Somebody in the bar catcalls something flattering about the size of my dick. It’s nice to be appreciated and I’ve always been popular here.

The male host stares at the camera with the sort of lugubrious look usually reserved for abandoned puppies or major natural disasters. “But this prince met and married an American woman in a secret wedding ceremony.”

The camera cuts away from Ken Doll and Barbie and pictures flood the screen. These aren’t the usual rehash of my recent peccadillos, either. These are from my time in Vegas with Edee. While picture after picture of our private time together entertains the world, the hosts interview our Elvis, who clearly either doesn’t care that he signed an NDA or figures he can relocate somewhere tropical with his windfall.

Elvis declares that Edee and I make the sweetest couple—and then the bastard mentions that Edee took off just as soon as he’d declared us man and wife. He describes exactly how I ran after her.

Shit.

Nik chuckles and stretches his legs out in front of him. “I wish I remembered her.”

“You haven’t met her.”

Nik raises the bottle to me. “Here’s to the ladies—the ones who pick us up and the ones who knock us off the goddamned mountains in the first place.”

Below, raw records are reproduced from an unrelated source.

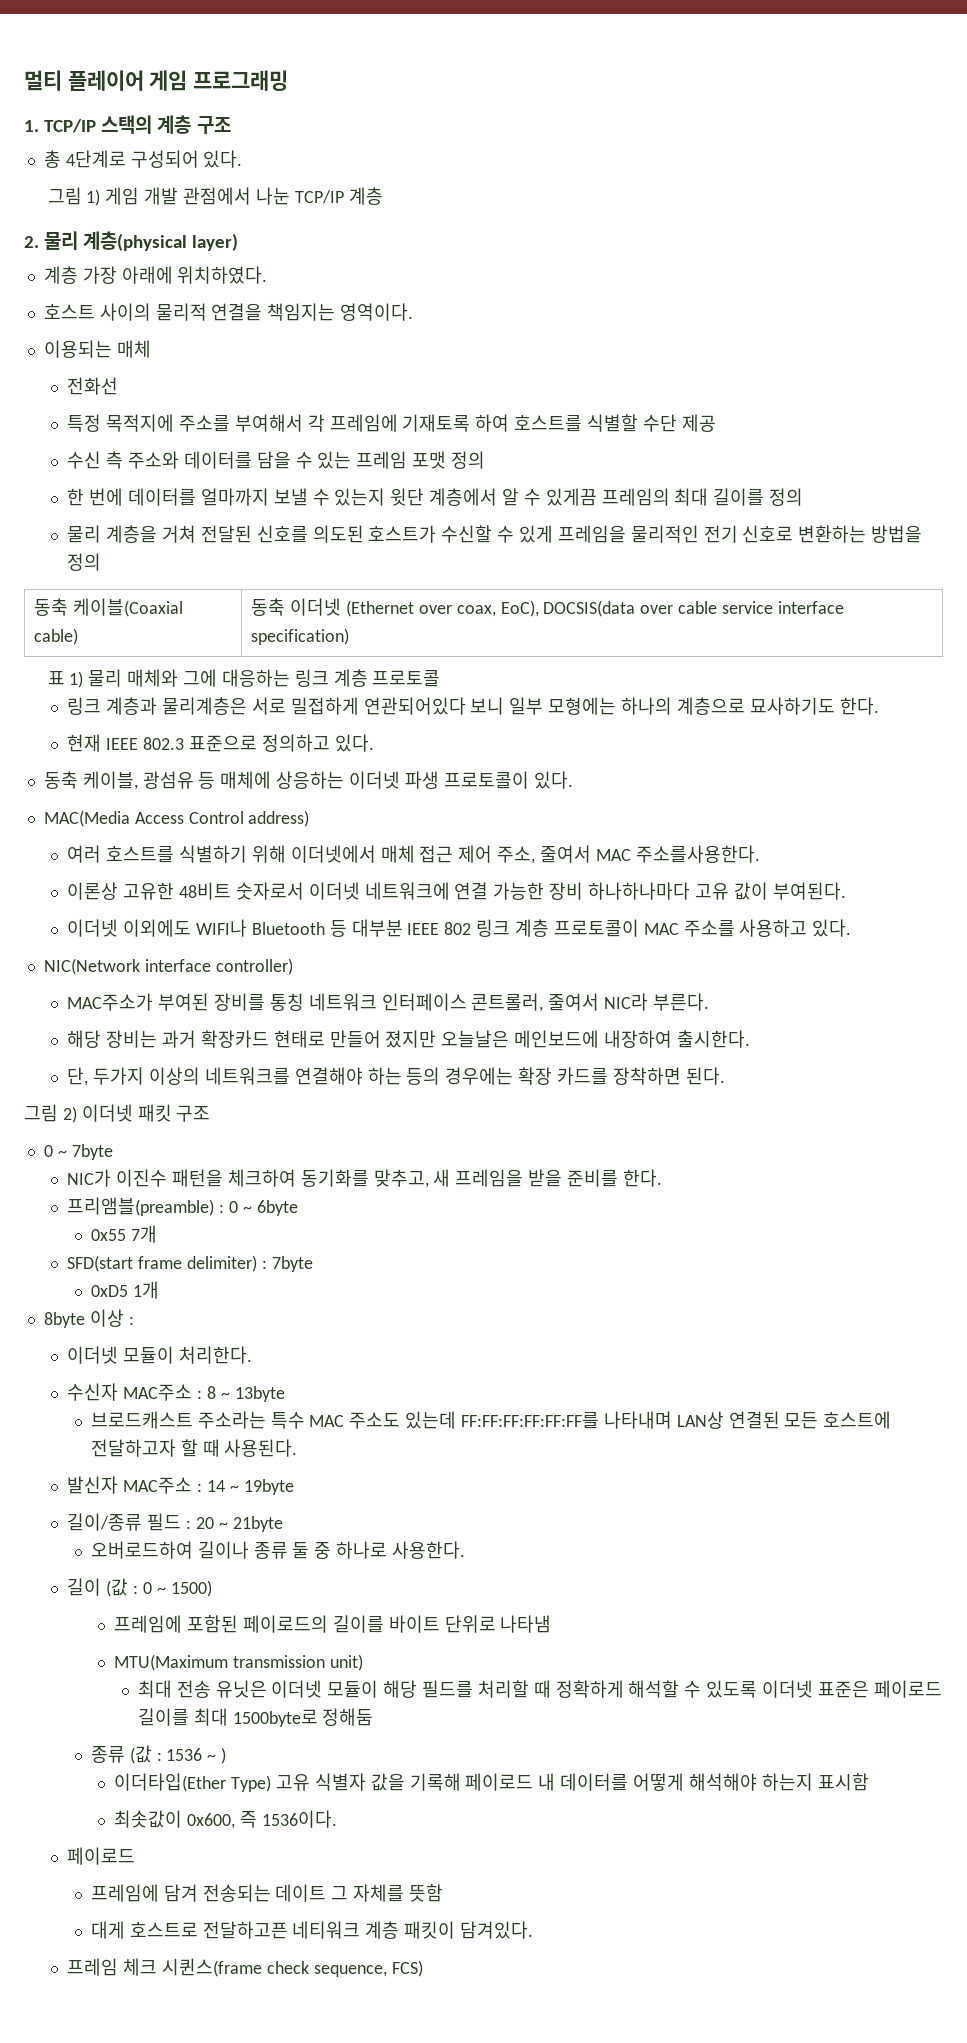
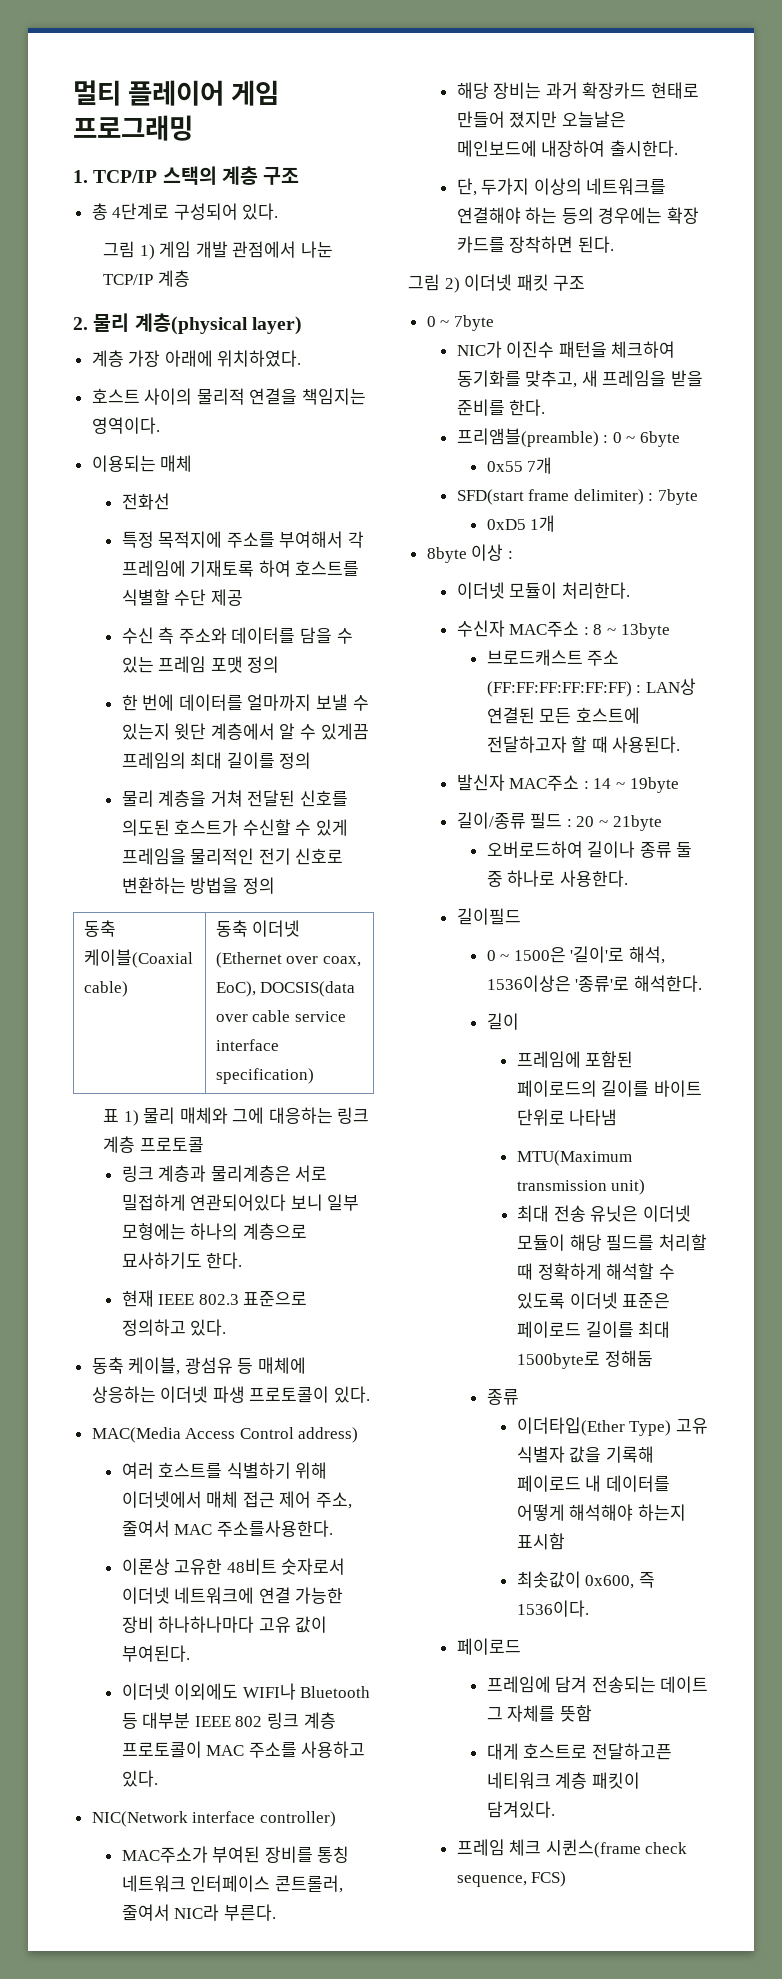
- 브로드캐스트 주소라는 특수 MAC 주소도 있는데 FF:FF:FF:FF:FF:FF를 나타내며 LAN상 연결된 모든 호스트에 전달하고자 할 때 사용된다.
+ 브로드캐스트 주소 (FF:FF:FF:FF:FF:FF) : LAN상 연결된 모든 호스트에 전달하고자 할 때 사용된다.
- 길이 (값 : 0 ~ 1500)
+ 길이필드
+ 0 ~ 1500은 '길이'로 해석, 1536이상은 '종류'로 해석한다.
+ 길이
  최대 전송 유닛은 이더넷 모듈이 해당 필드를 처리할 때 정확하게 해석할 수 있도록 이더넷 표준은 페이로드 길이를 최대 1500byte로 정해둠
- 종류 (값 : 1536 ~ )
+ 종류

I can drink to that. The news program runs through Edee’s life story and they make her sound awful. According to them, she’s an American gold digger and the eldest daughter of Satan. Okay. So I made that last one up, but they’ve got nothing nice to say about her. They’ve acquired high school pictures of her and an endearingly awkward picture of Edee in a bikini at a Vegas foam party. She’s just standing there, foam dripping off her tits and swirled on top of her head like she’s some kind of fancy ice-cream cone.

Welcome to my world, where nothing is private.

And it just gets worse. Not only did Elvis apparently snap a picture of my royal ass chasing Edee, someone has pictures of us in the pool at the house. Yes, we’re naked and we’re getting it on. There are a couple of cheers from some of my fellow drinkers before their wiser companions slap them on the back of the head. The network’s slapped black bars over the parts they can’t actually broadcast, but it’s clear we’re getting it on in the water.

How did they get those?

Could Edee have—

No.

Trust is a funny thing. It’s an all or nothing proposition, right? You do—or you don’t. Kind of like platform diving, HALO jumping, luge. It’s a high-impact gamble that you’ve mastered the technique and your equipment won’t fail you—because once you’re out the gate, you’re all in. There’s no going back, no magic rewind button. You succeed or you crash and burn. It’s a thrill, it’s nauseating . . . it’s what I have to do.

I have to trust that Edee didn’t betray me.

And I really hate trusting.

Nik takes one look at my face and hands me the rest of his beer. “Not remembering can be a blessing.”